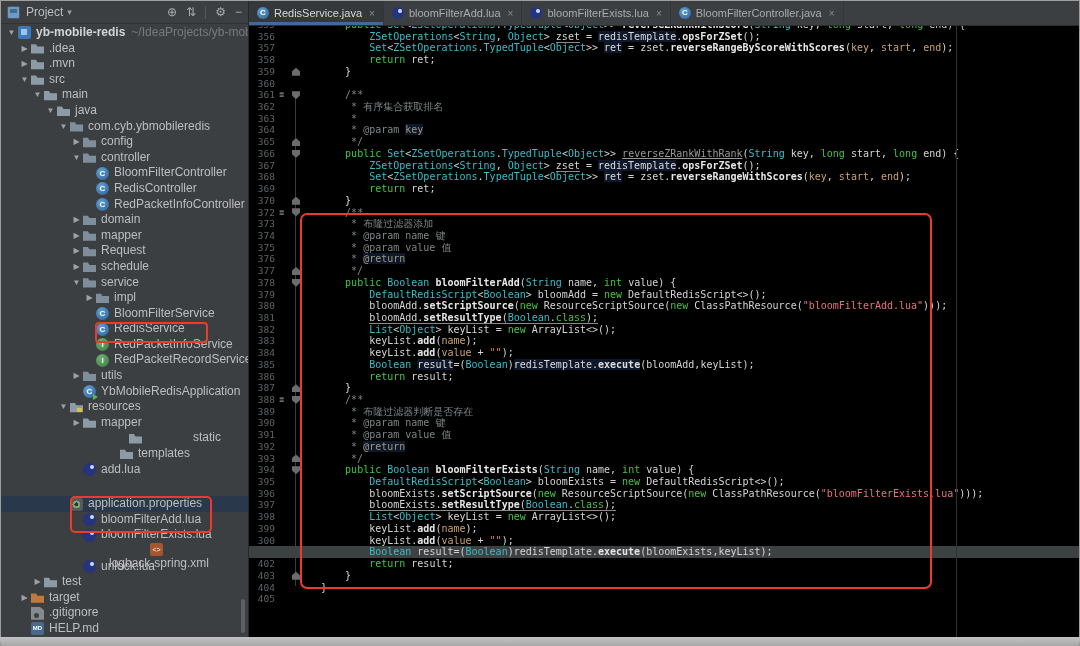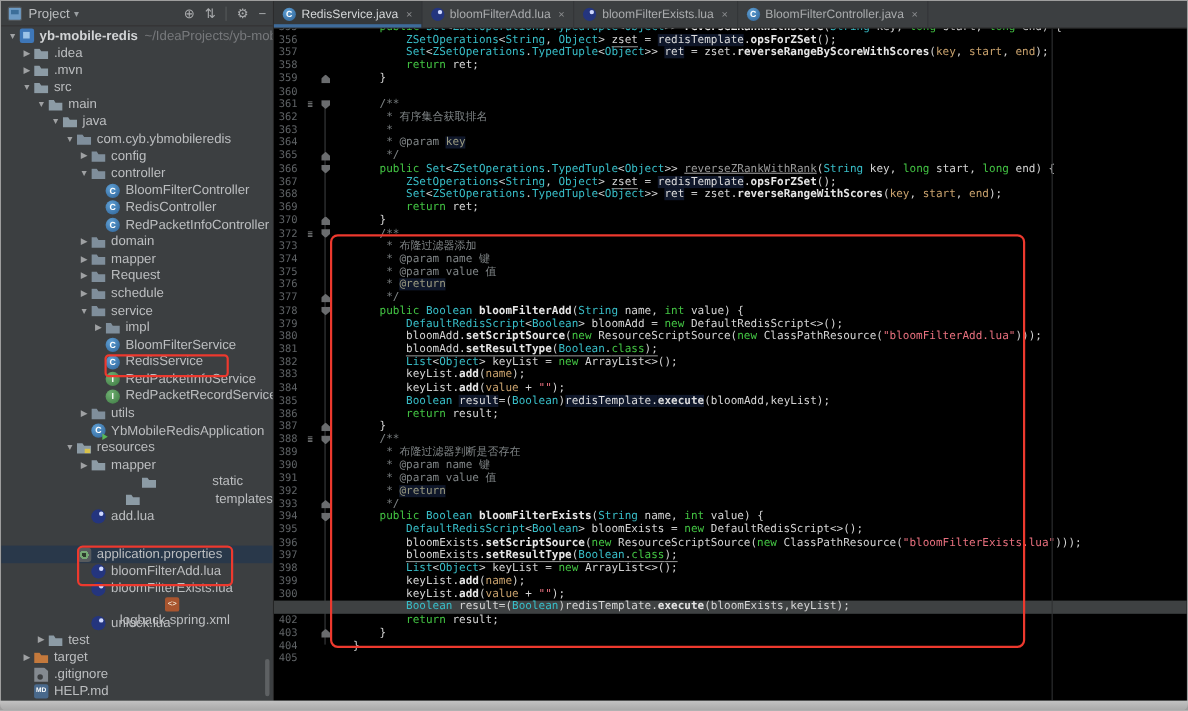--- a/index.html
+++ b/index.html
@@ -64,7 +64,7 @@
   .code-lines{position:absolute;left:0;top:-7px;right:0;font-family:"DejaVu Sans Mono",monospace;font-size:10px;}
   .cl{display:flex;height:11.73px;line-height:11.73px;white-space:pre;}
   .cl.cur{background:#3e4142;}
-  .ln-num{width:26px;flex:none;text-align:center;color:#5f6366;font-size:9.5px;}
+  .ln-num{width:26px;flex:none;text-align:right;color:#5f6366;font-size:9.5px;}
   .ln-note{width:14px;flex:none;text-align:center;color:#8a8c8e;font-size:8px;}
   .ln-fold{width:14px;flex:none;display:flex;align-items:center;justify-content:center;}
   .fm{width:8px;height:8px;background:#6a6c6e;display:block;}

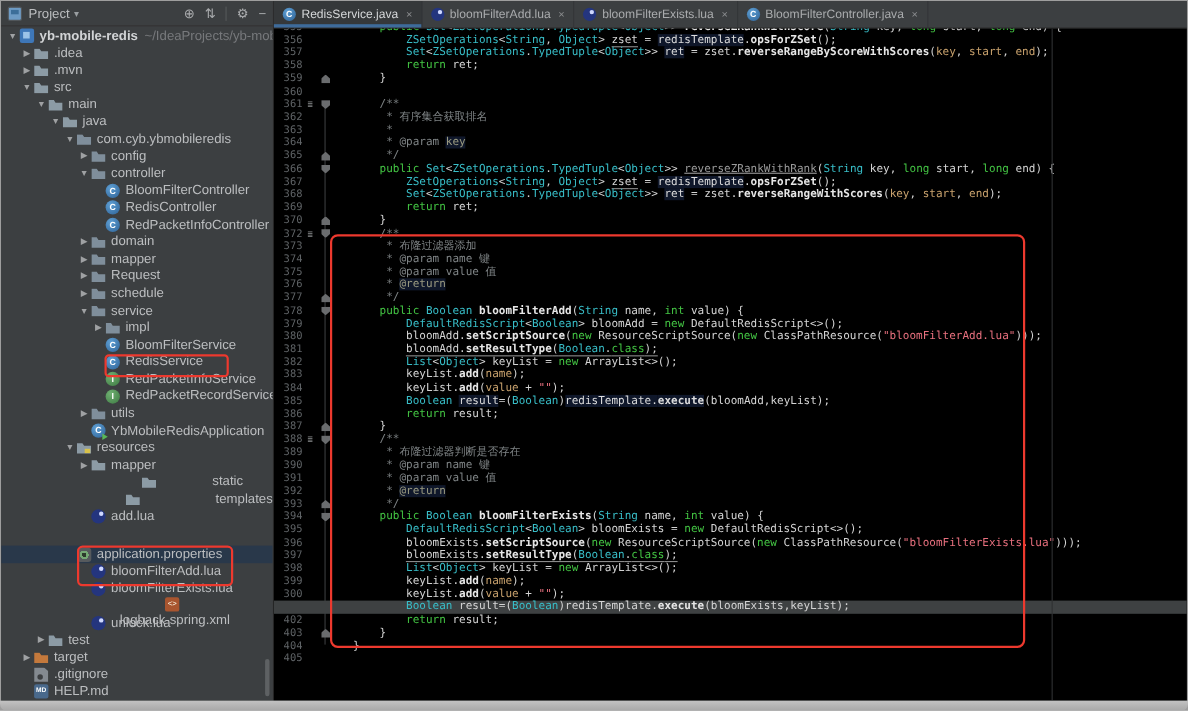--- a/index.html
+++ b/index.html
@@ -245,7 +245,7 @@
             <span class="ti folder"></span>
             <span class="lbl">static</span>
           </div>
-          <div class="trow" style="padding-left: 37px; justify-content: space-between;">
+          <div class="trow" style="padding-left: 106px;">
             <span class="arr"></span>
             <span class="ti folder"></span>
             <span class="lbl">templates</span>

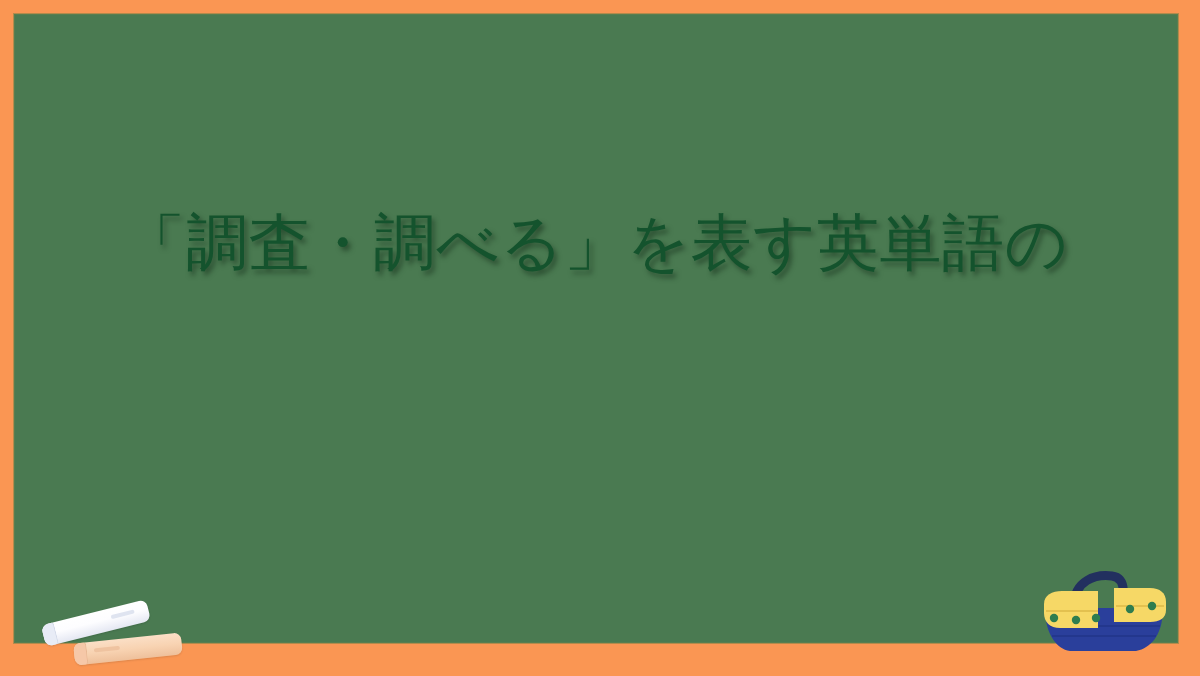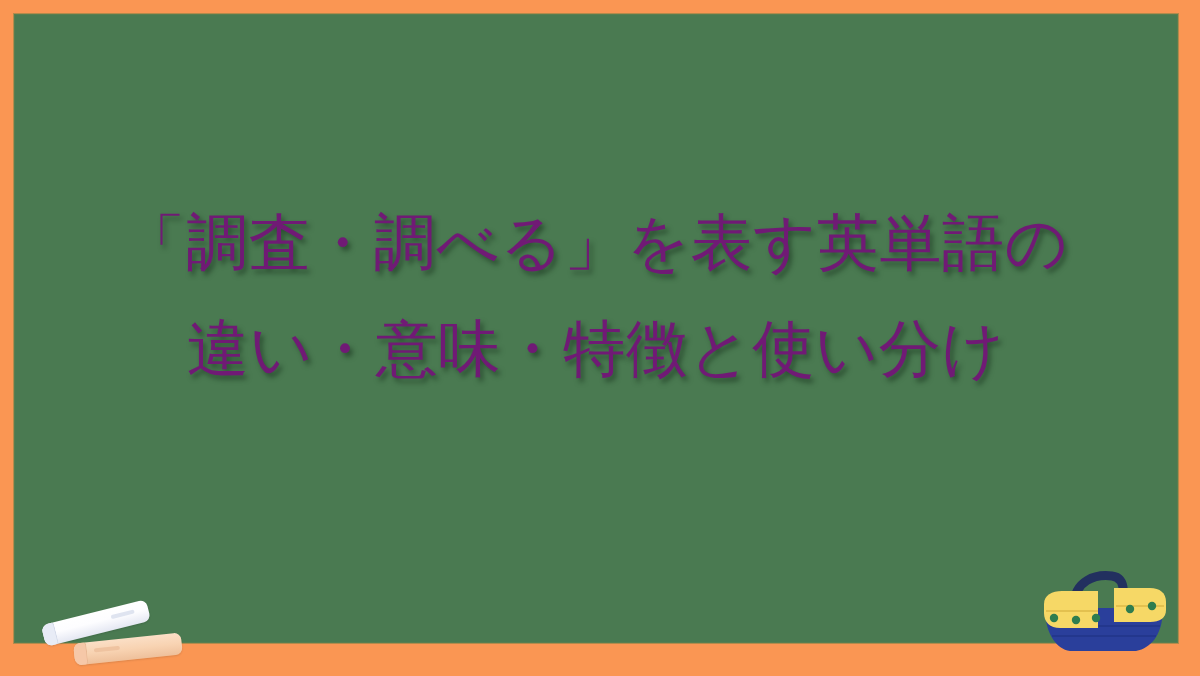--- a/index.html
+++ b/index.html
@@ -38,7 +38,7 @@
     padding-top:176px;
   }
   .title-line{
-    color:#701a75;
+    color:#14532d;
     font-size:62px;
     line-height:106px;
     letter-spacing:0.5px;

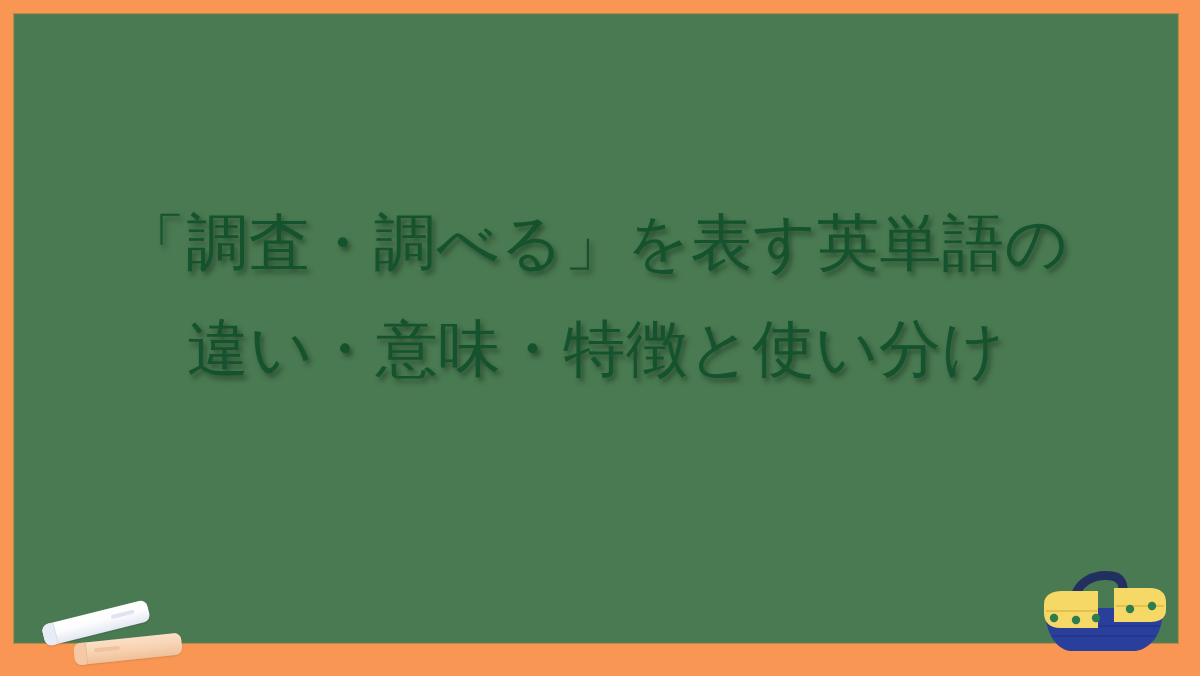--- a/index.html
+++ b/index.html
@@ -113,7 +113,6 @@
 
   <div class="title-wrap">
     <div class="title-line">「調査・調べる」を表す英単語の</div>
-    <div class="title-line">違い・意味・特徴と使い分け</div>
   </div>
 
   <div class="chalk-group">

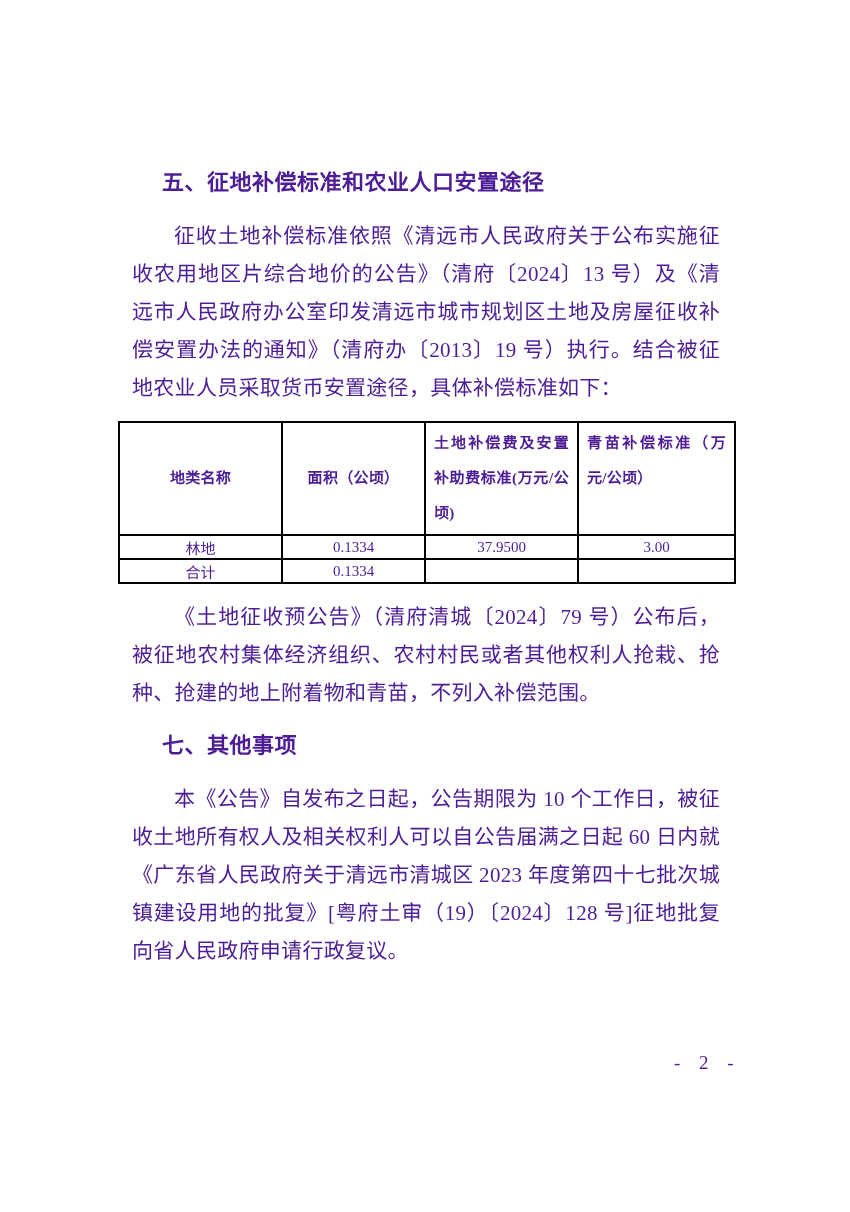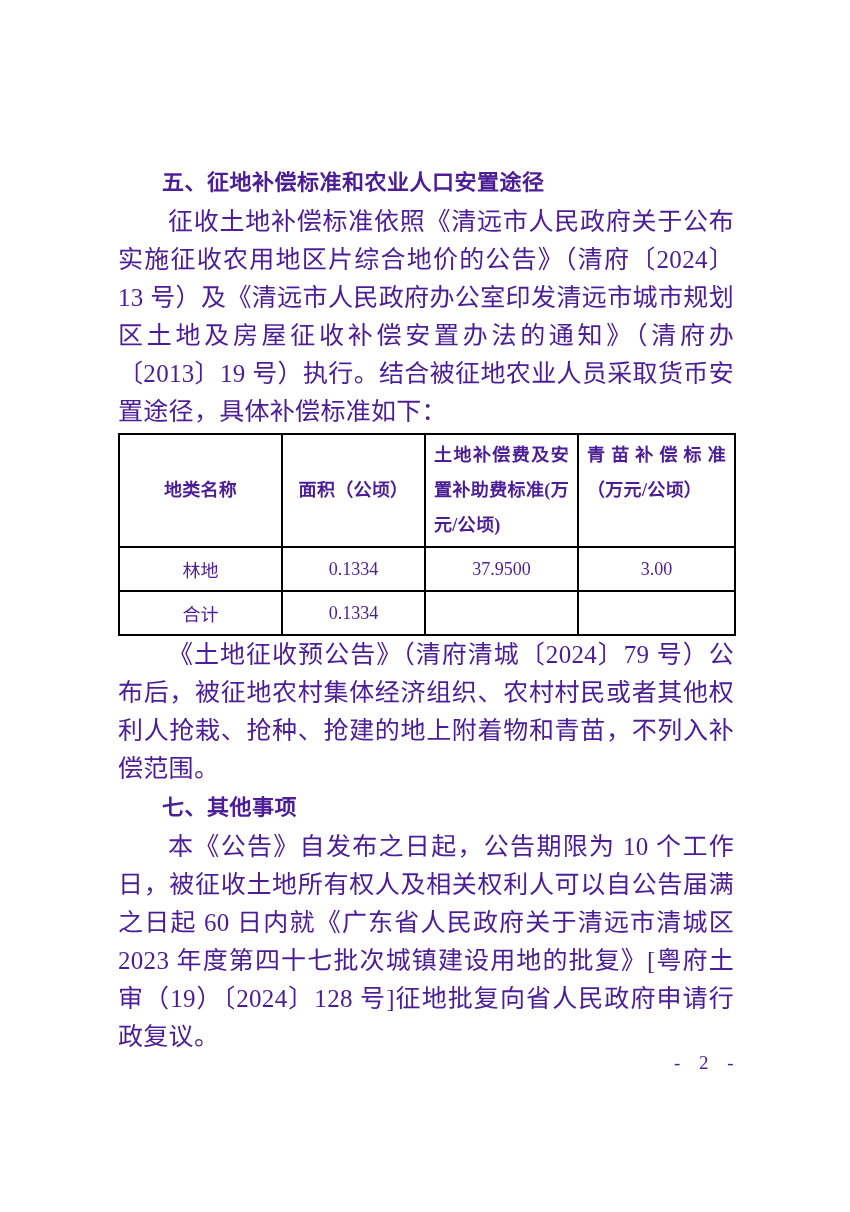--- a/index.html
+++ b/index.html
@@ -33,9 +33,9 @@
     white-space: nowrap;
   }
   .para {
-    font-size: 25px;
+    font-size: 21px;
     line-height: 38px;
-    margin: 0;
+    margin: 14px;
     text-indent: 2em;
     text-align: justify;
     letter-spacing: 0.3px;

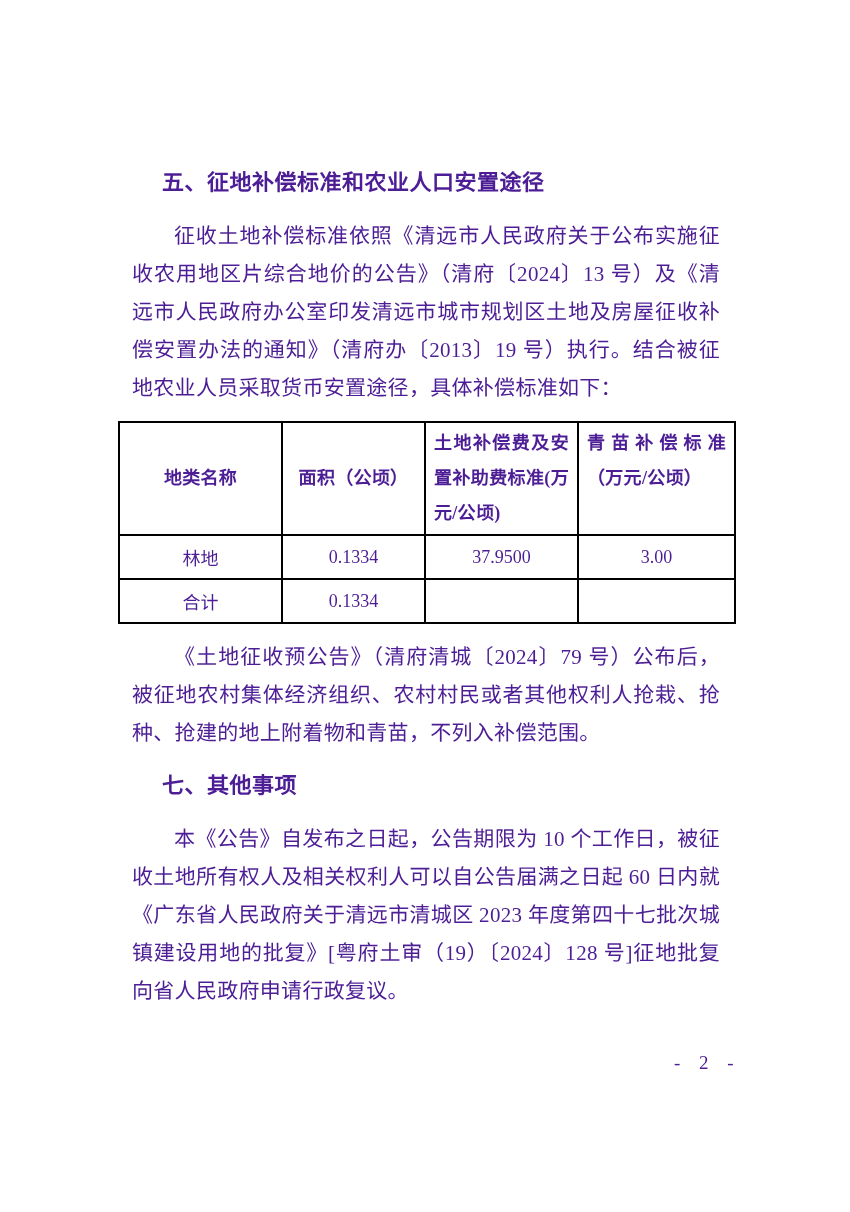--- a/index.html
+++ b/index.html
@@ -49,7 +49,7 @@
   .comp-table th,
   .comp-table td {
     border: 2px solid #000000;
-    font-size: 18px;
+    font-size: 15px;
     overflow: hidden;
   }
   .comp-table thead tr {

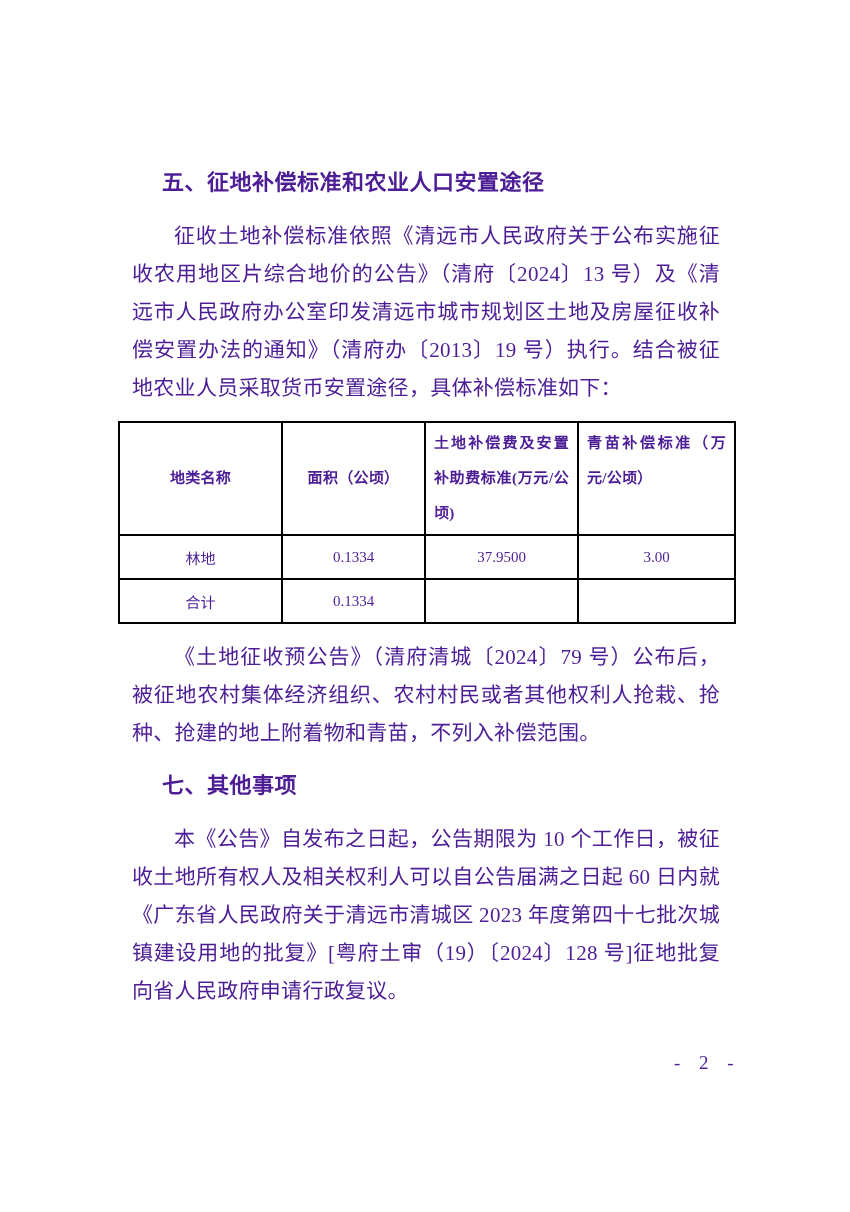--- a/index.html
+++ b/index.html
@@ -70,7 +70,7 @@
     vertical-align: top;
   }
   .comp-table tbody tr {
-    height: 44px;
+    height: 24px;
   }
   .comp-table td {
     text-align: center;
━━━━━━
Required action: Having located the line with "border: 2px solid #000000;", transcribe exactly and only the lines from it to the final line of the material, skipping the pictures.

Result of this exercise:
     border: 2px solid #000000;
-    font-size: 18px;
+    font-size: 15px;
     overflow: hidden;
   }
   .comp-table thead tr {

--- a/index.html
+++ b/index.html
@@ -70,7 +70,7 @@
     vertical-align: top;
   }
   .comp-table tbody tr {
-    height: 44px;
+    height: 24px;
   }
   .comp-table td {
     text-align: center;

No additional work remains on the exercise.